**TASK ITEM**:
Reproduce exactly the lines of this material that begin at the line with "التركيبة رغم اختلاف" and end at the line with "text: امتلاك ->", both included. Omit the pictures and everything else.

**RECORDS SHOWN**:
* * *
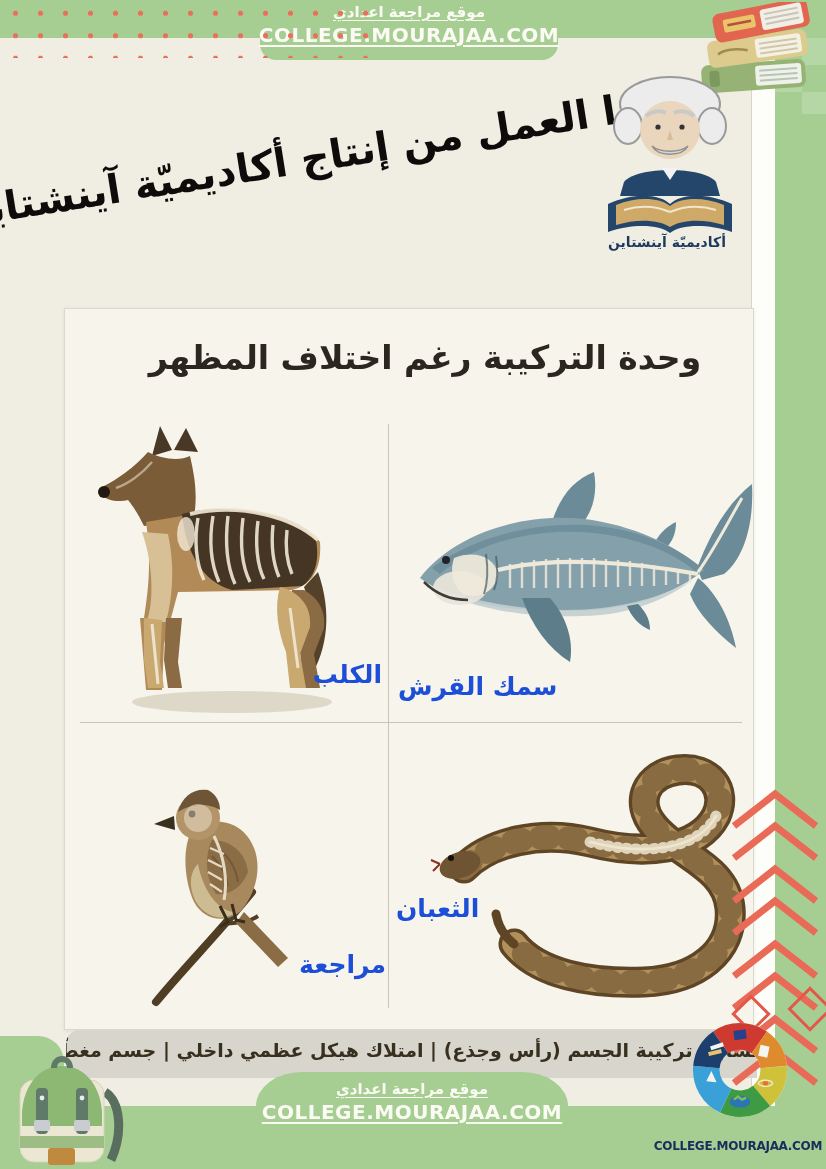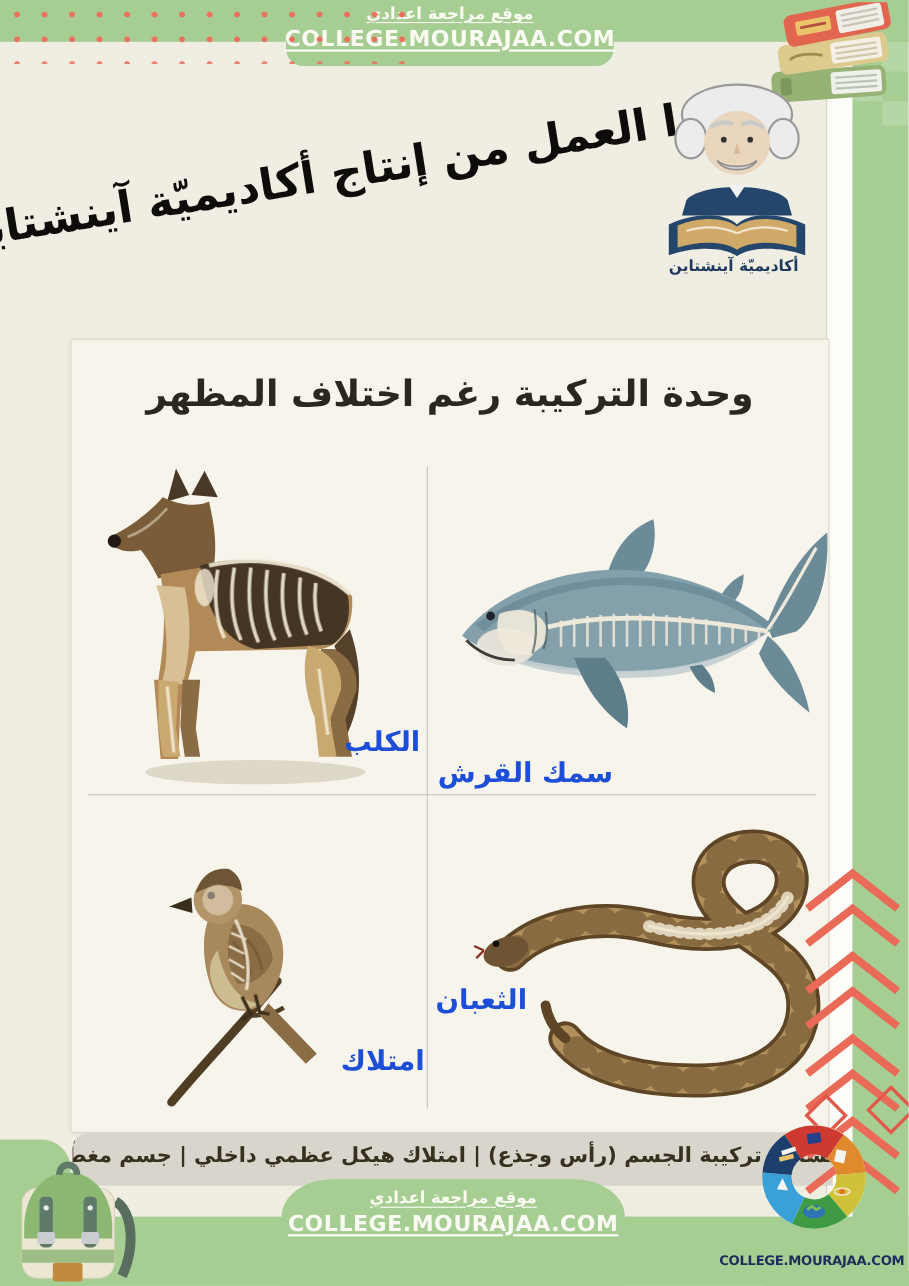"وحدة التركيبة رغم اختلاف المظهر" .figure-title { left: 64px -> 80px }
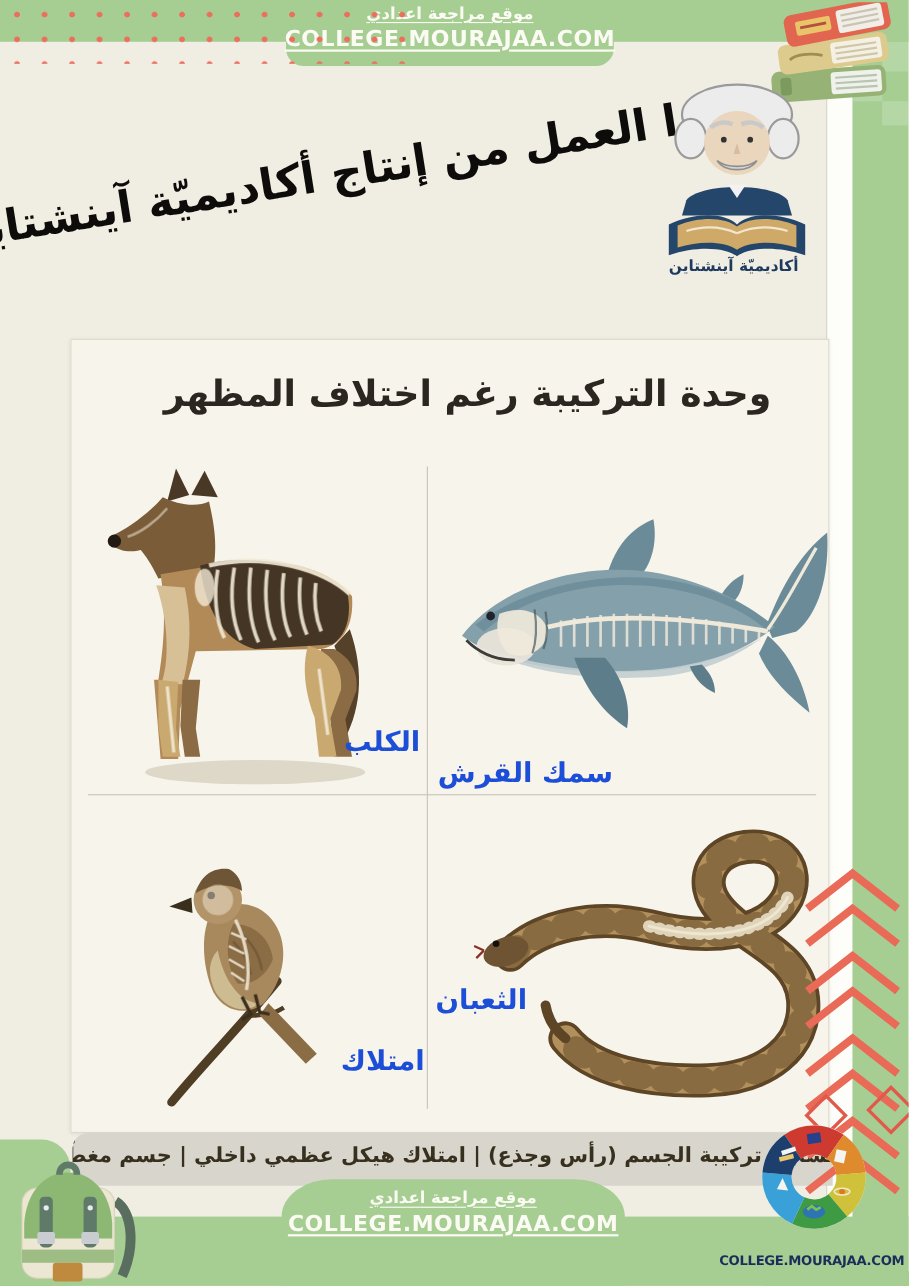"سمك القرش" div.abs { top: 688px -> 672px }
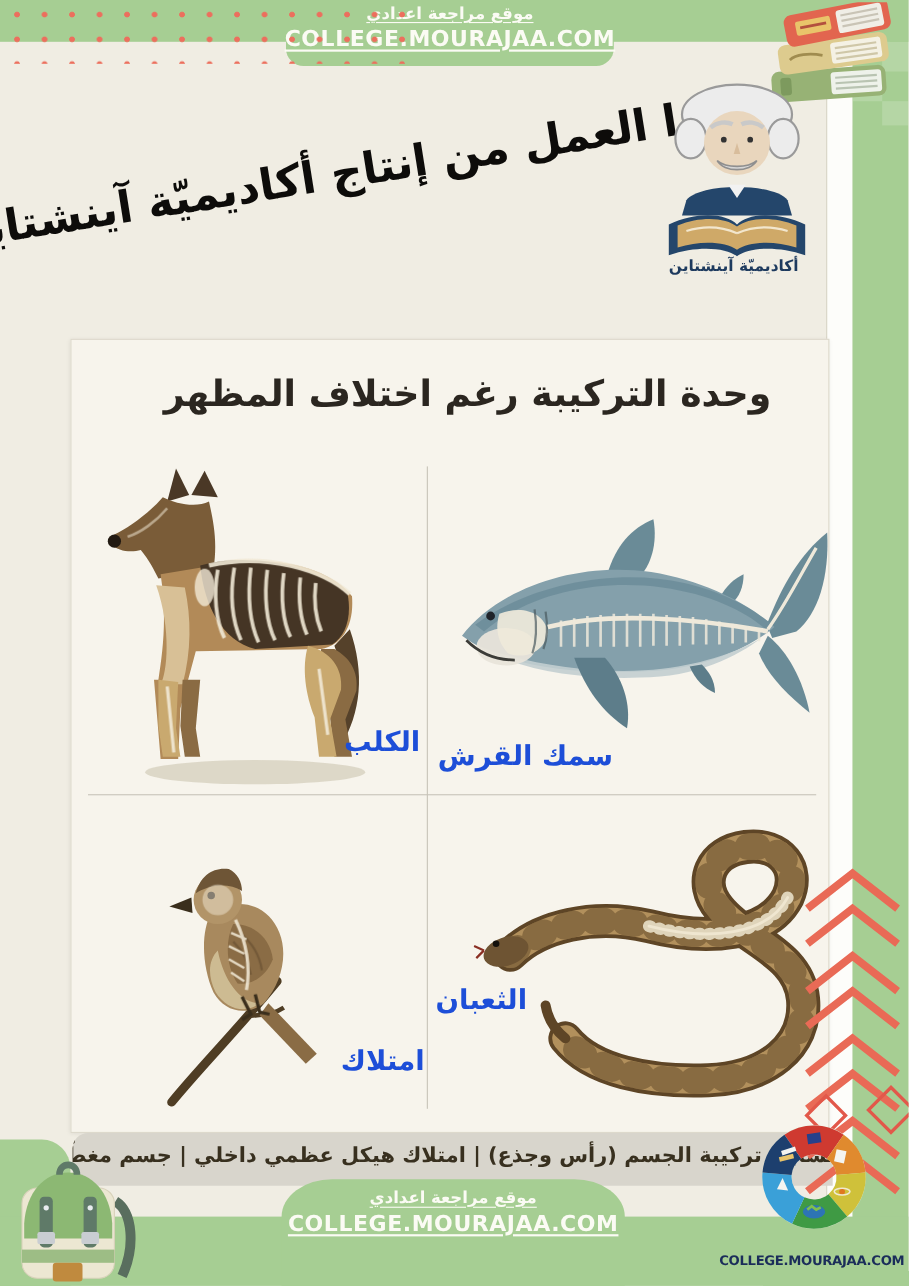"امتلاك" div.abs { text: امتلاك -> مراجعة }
* * *
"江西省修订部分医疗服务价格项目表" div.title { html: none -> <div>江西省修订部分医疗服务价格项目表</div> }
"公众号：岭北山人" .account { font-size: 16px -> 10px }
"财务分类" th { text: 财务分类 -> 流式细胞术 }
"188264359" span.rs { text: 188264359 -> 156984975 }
* * *
**ANSWER FOR THE TASK**:
"وحدة التركيبة رغم اختلاف المظهر" .figure-title { left: 64px -> 80px }
"سمك القرش" div.abs { top: 688px -> 672px }
"امتلاك" div.abs { text: امتلاك -> مراجعة }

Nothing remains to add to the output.